If you were to build a Home Theater today, it would be much different from a few years ago. Here is what I’d get:

* Epson 1080p projector. We just got one for the office. Kind of a miracle of technology
* MacBook Blu Ray. Ok, this hasn’t shipped yet, but if you look at it a MacBook has digital optical output through a Toslink Mini, it has DVI output as well, so it is a really nice digital device. Also for control, you can have another Mac control it as the main controller, or control it through your iPhone or use the infrared thingy. Pretty cool and it saves you from getting a dedicated DVD player that you have to control. Plus you get Internet and gaming on the same box. The best thing will be if they ship it with a solid state drive, so you don’t have to worry about hard drive failures
* Time capsule galore. Digitize all your movies and stick them on a terabyte server in case you get tired of flipping. With Blu Ray, the disks at 30GB each, so you only get about 30 on a TB drive, but for DVD quality, ,you get more like 300.
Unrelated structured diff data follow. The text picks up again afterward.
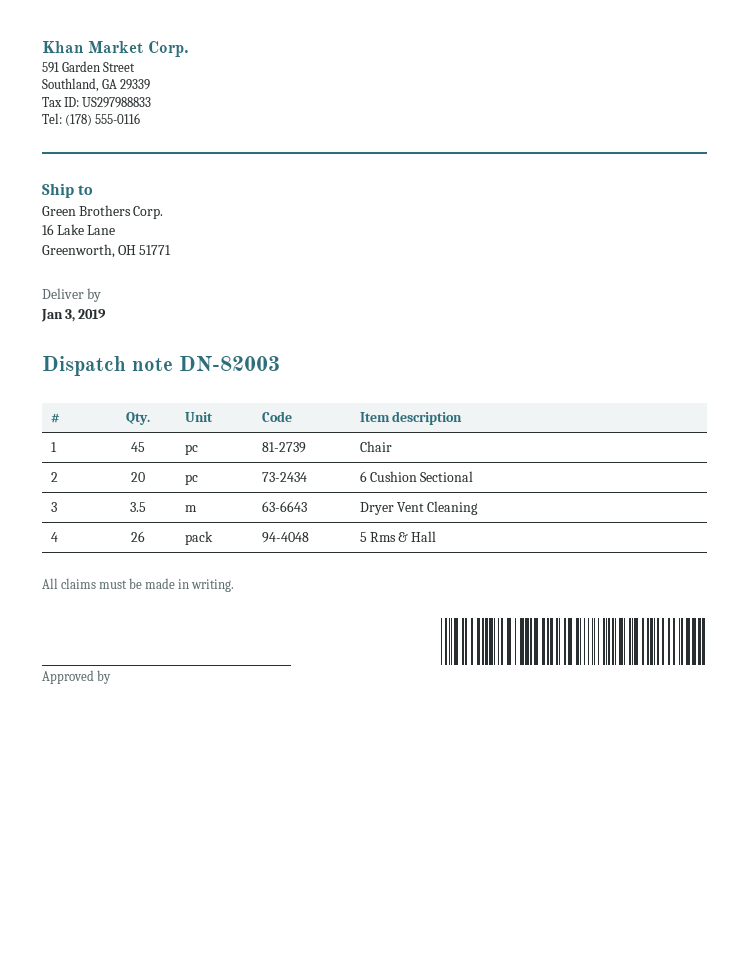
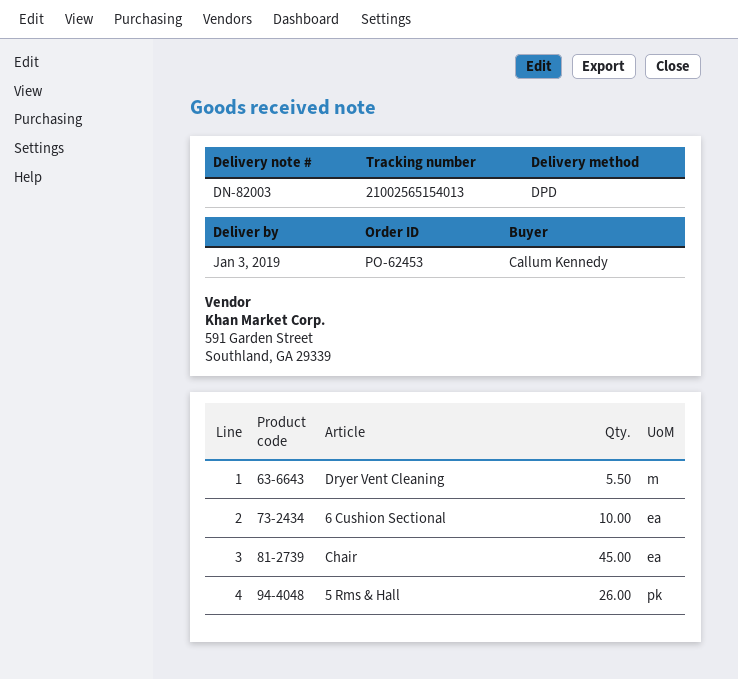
6 Cushion Sectional: 20 -> 10
Dryer Vent Cleaning: 3.5 -> 5.5

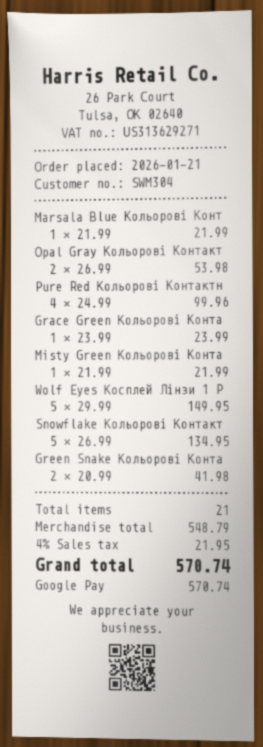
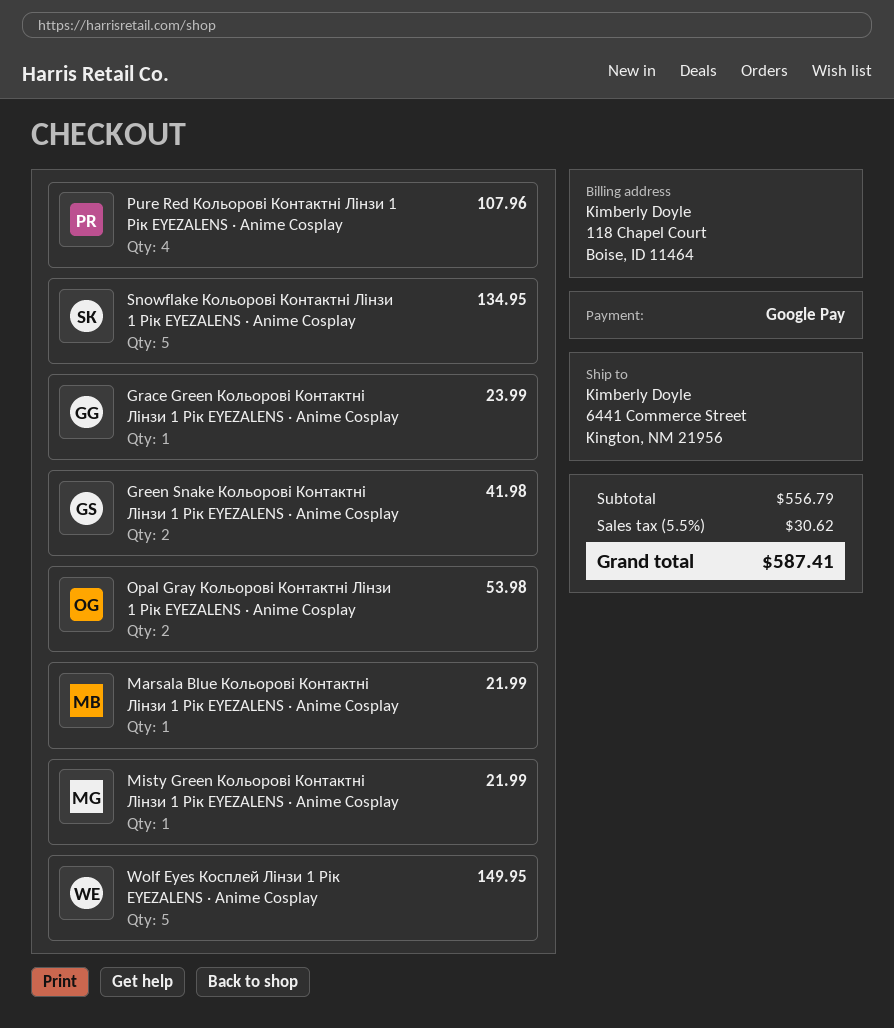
Pure Red Кольорові Контактн: 4 for 99.96 -> 4 for 107.96
subtotal: 548.79 -> 556.79
tax: 4% = 21.95 -> 5.5% = 30.62
total: 570.74 -> 587.41

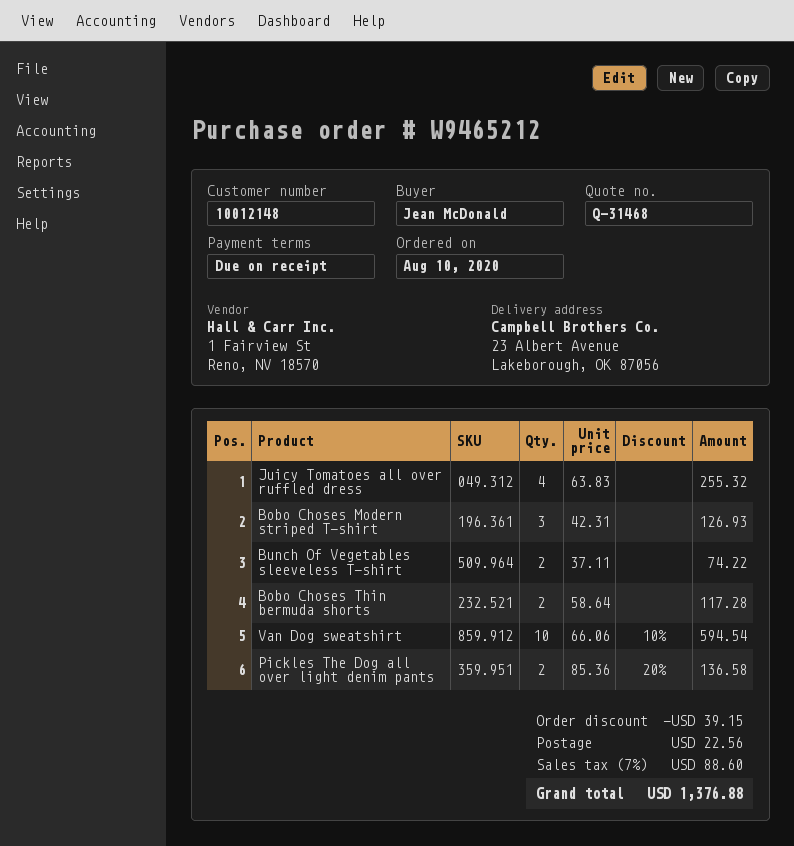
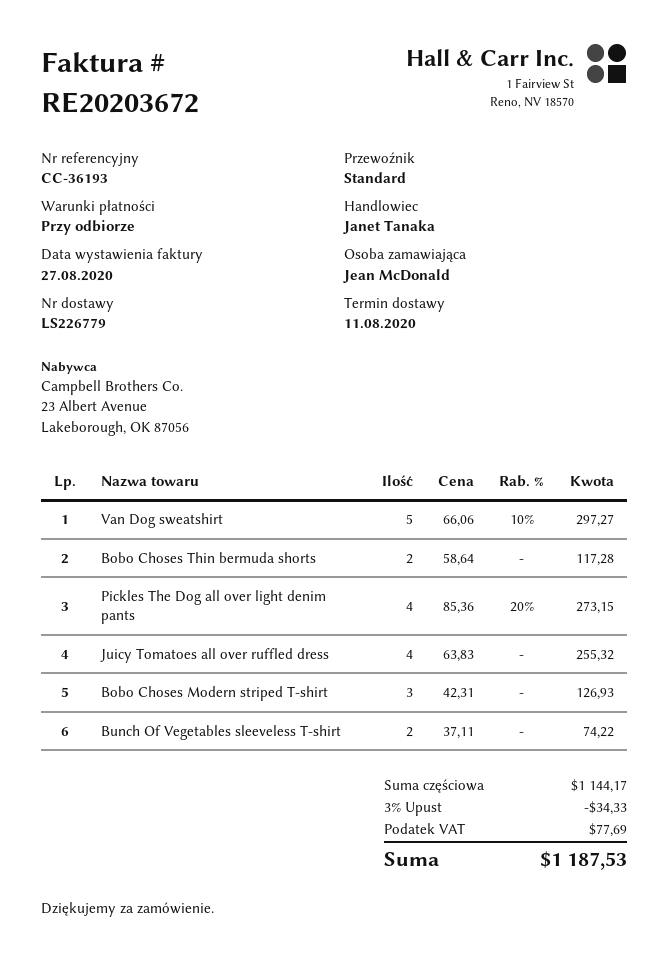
Van Dog sweatshirt: 10 x 66.06 - 10% = 594.54 -> 5 x 66.06 - 10% = 297.27
Pickles The Dog all over light denim pants: 2 x 85.36 - 20% = 136.58 -> 4 x 85.36 - 20% = 273.15
discount: 39.15 -> 34.33
shipping: 22.56 -> none
tax: 88.60 -> 77.69
total: 1376.88 -> 1187.53

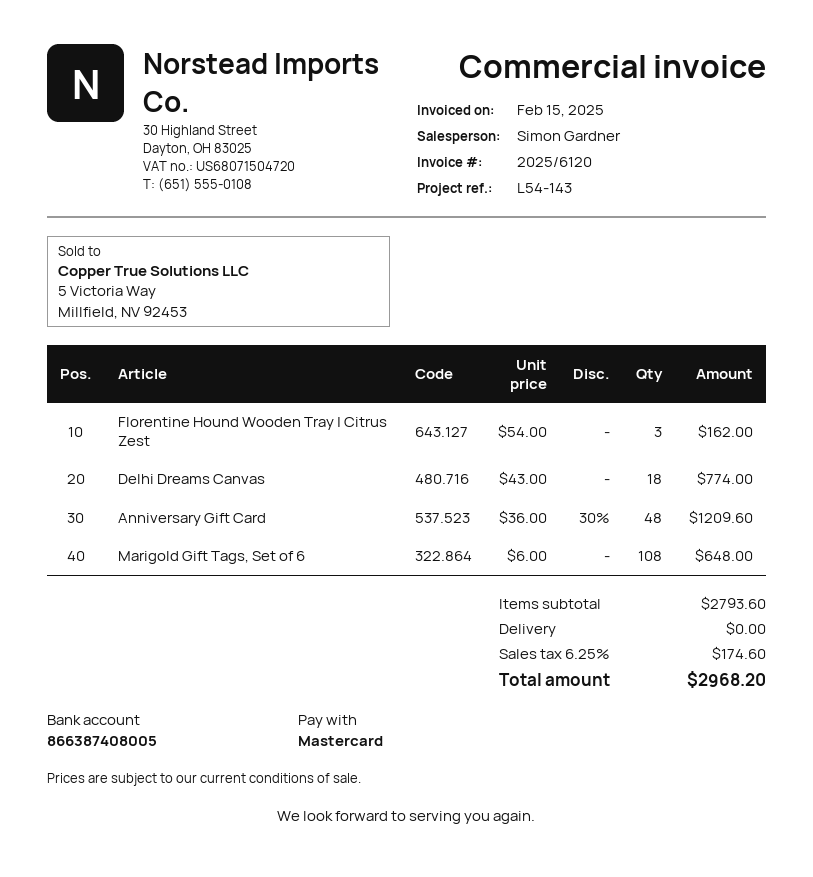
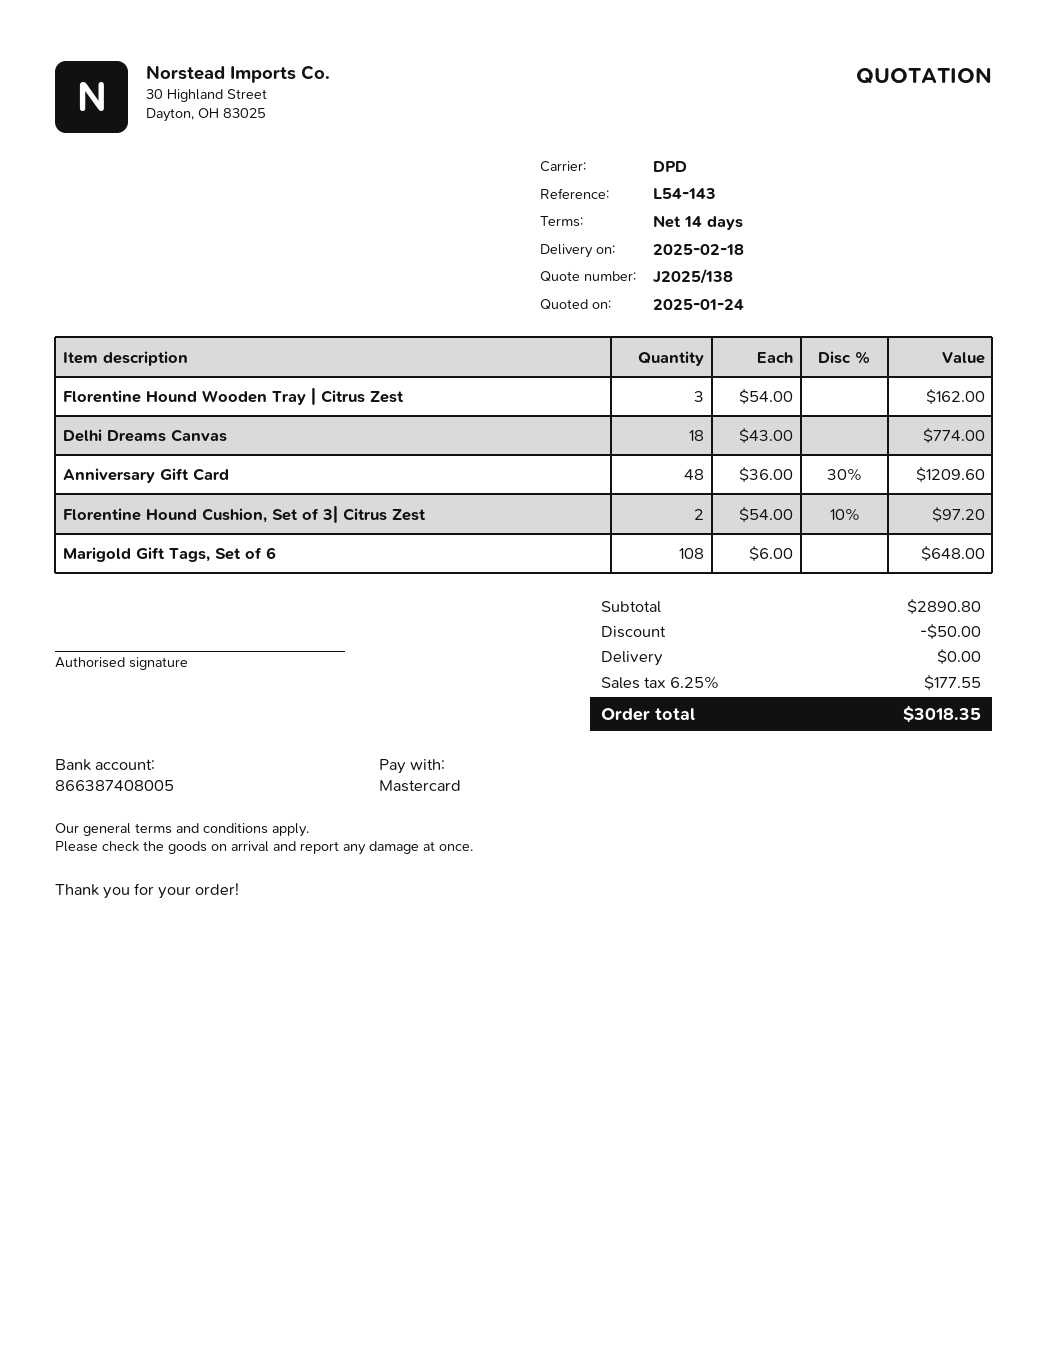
Florentine Hound Cushion, Set of 3| Citrus Zest: none -> 2 x 54.00 - 10% = 97.20
subtotal: 2793.60 -> 2890.80
discount: none -> 50.00
tax: 6.25% = 174.60 -> 6.25% = 177.55
total: 2968.20 -> 3018.35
* AVR. You still need something that has got big watts to drive the speakers. Last time I used Onkyo and then switched to an internet brand called Outlaw, so need to recheck this.
* Speakers. Of course you need 7.1 output as well.
* Home distribution. With wifi everywhere, you can use Airport Express to feed just about any existing stereo or more simply, stick an iPod Touch with Logitech Pure Fi everywhere. This has great speakers and is also an AM/FM clock radio.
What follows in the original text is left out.